Cronaca locale

Il Capodanno che non c'è batosta finale per la città

Gli hotel chiusi per le feste perdono 25 milioni. Discoteche infuriate per i mini ristori di Conte

Il Capodanno che non c'è batosta finale per la città

La speranza è appesa ai vaccini, chi ha pagato il costo più alto della pandemia (dal punto di vista economico) spera che l'antidoto possa riportare lentamente la città alla normalità, anche se l'incubo di una terza ondata tiene tutti in sospeso. L'ultima batosta del 2020 è il «capodanno che non c'è», la zona rossa era inevitabile ma ha fatto sfumare anche l'ultima possibilità di business per albergatori, ristoratori, mondo delle discoteche. Maurizio Naro, presidente dell'associazione degli albergatori di Confcommercio è anche titolare di un hotel in zona Centrale, «chiuso dal primo agosto, forse riapriremo in primavera quando dovrebbero riprendere fiere e congressi». Il condizionale ormai è d'obbligo. Ad oggi è aperto solo il 10/20% degli alberghi in città, con un tasso di occupazione minimo («il 2-3% delle stanze»), non gli hotel stellati (che hanno spese altissime anche solo di riscaldamento) ma alberghi a conduzione familiare o che possono isolare solo una piccola ala e tenere chiuso il resto. «Vedremo come procederà la campagna vaccinale, se riprenderanno i voli, prima di marzo difficile che valga la pena riaprire, i costi non si sostengono con il turismo nazionale». Il periodo natalizio a Milano non è mai stato da altissima stagione ma «dal 20 dicembre al 7 gennaio il tasso di occupazione era del 50%, con prezzi medi di 100 euro a notte». Naro calcola una perdita media giornaliera pari a 1,5 milioni, 25 milioni per tutto il periodo e «solo per le stanze, il piatto più ricco erano cene e veglioni». L'anno del Covid si chiude con una perdita del fatturato che supera il miliardo («200 milioni di incassi su 1,2-1,3 miliardi rispetto al 2019»). Roberto Cominardi, titolare della discoteca Old Fashion e presidente Silb (sindacato locali da ballo) premette che lo «stop al capodanno» era «un male necessario, da accettare con rammarico, non è un'emergenza solo nazionale». A differenza dell'Italia però «altri governi, come la Germania, hanno finanziato in maniera significativa i settori più colpiti. Noi siamo chiusi da febbraio e lo saremo per oltre un anno di fila ma abbiamo ricevuto mini ristori dallo Stato, e intanto continuiamo a pagare le tasse, abbiamo anticipato le casse integrazioni in ritardo». Il futuro «è nero e ci dispiace che i politici ormai parlino delle discoteche con un sorriso sprezzante».

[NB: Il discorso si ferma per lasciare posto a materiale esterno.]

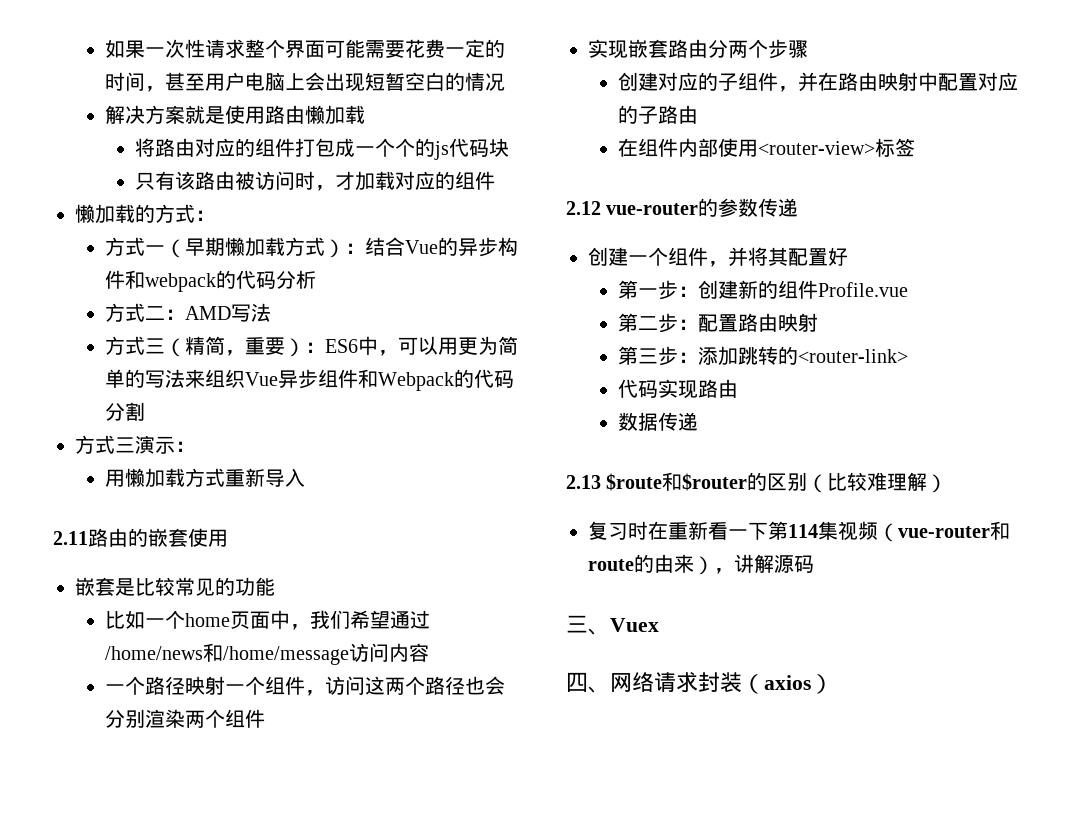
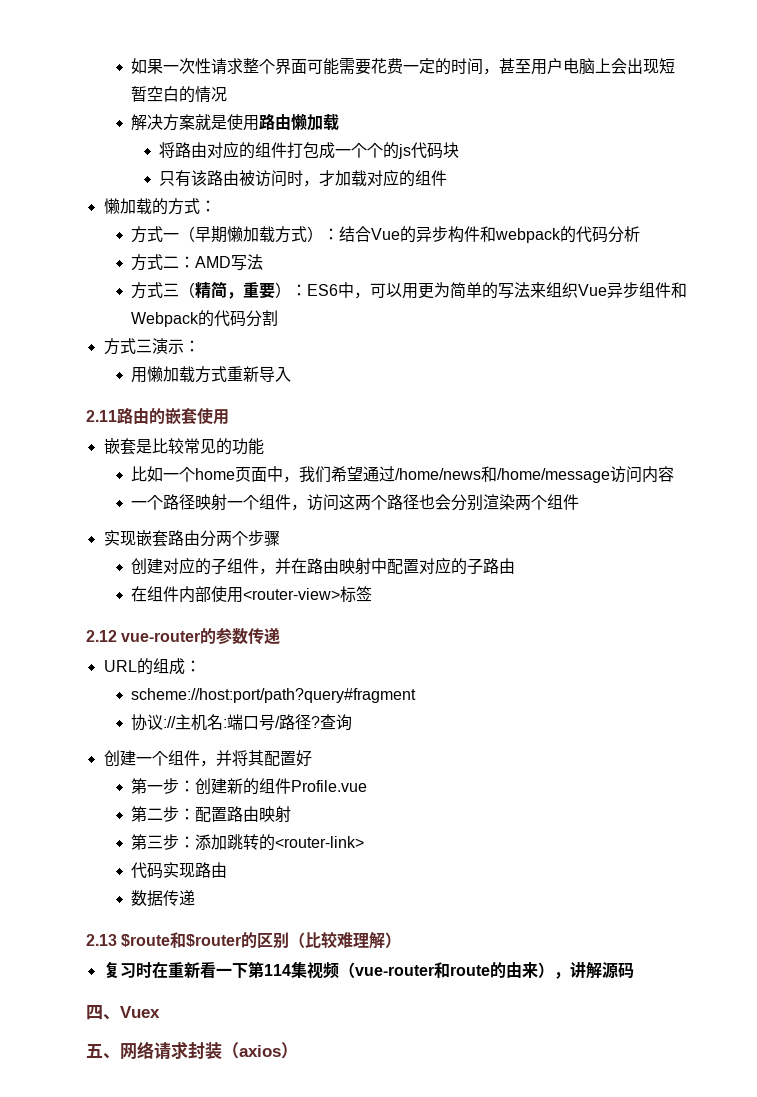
(799, 207) none -> [103,658,201,675] [131,688,417,703] [131,714,353,731] // URL的组成： // scheme://host:port/path?query#fragment // 协议://主机名:端口号/路径?查询
[566,615,588,633] 三 -> [86,1005,103,1020] 四
[566,672,588,692] 四 -> [86,1044,103,1059] 五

Il segretario generale di Confcommercio Marco Barbieri ieri ha firmato in prefettura il Patto per Milano che sposta gli orari di apertura dei negozi per alleggerire i mezzi dalle 7 alle 9 e consentire subito il ritorno a scuole del 50% degli studenti delle superiori (e poi fino al 75). «Il mondo delle imprese ha aderito convintamente - spiega -, facciamo un sacrificio adesso per evitare il rischio di un terzo lockdown. Ma ora speriamo che bar e negozi possano riaprire in sicurezza dal 7 gennaio senza più chiudere. Nei giorni di zona arancione hanno riaperto 12mila negozi ma il mondo della ristorazione e le discoteche sono ancora ferme. A dicembre abbiamo registrato un calo dei consumi del 20% rispetto al 2019, da 3,4 a 2,7 miliardi.

E ogni giorno di chiusura dei bar in città vale 11 milioni».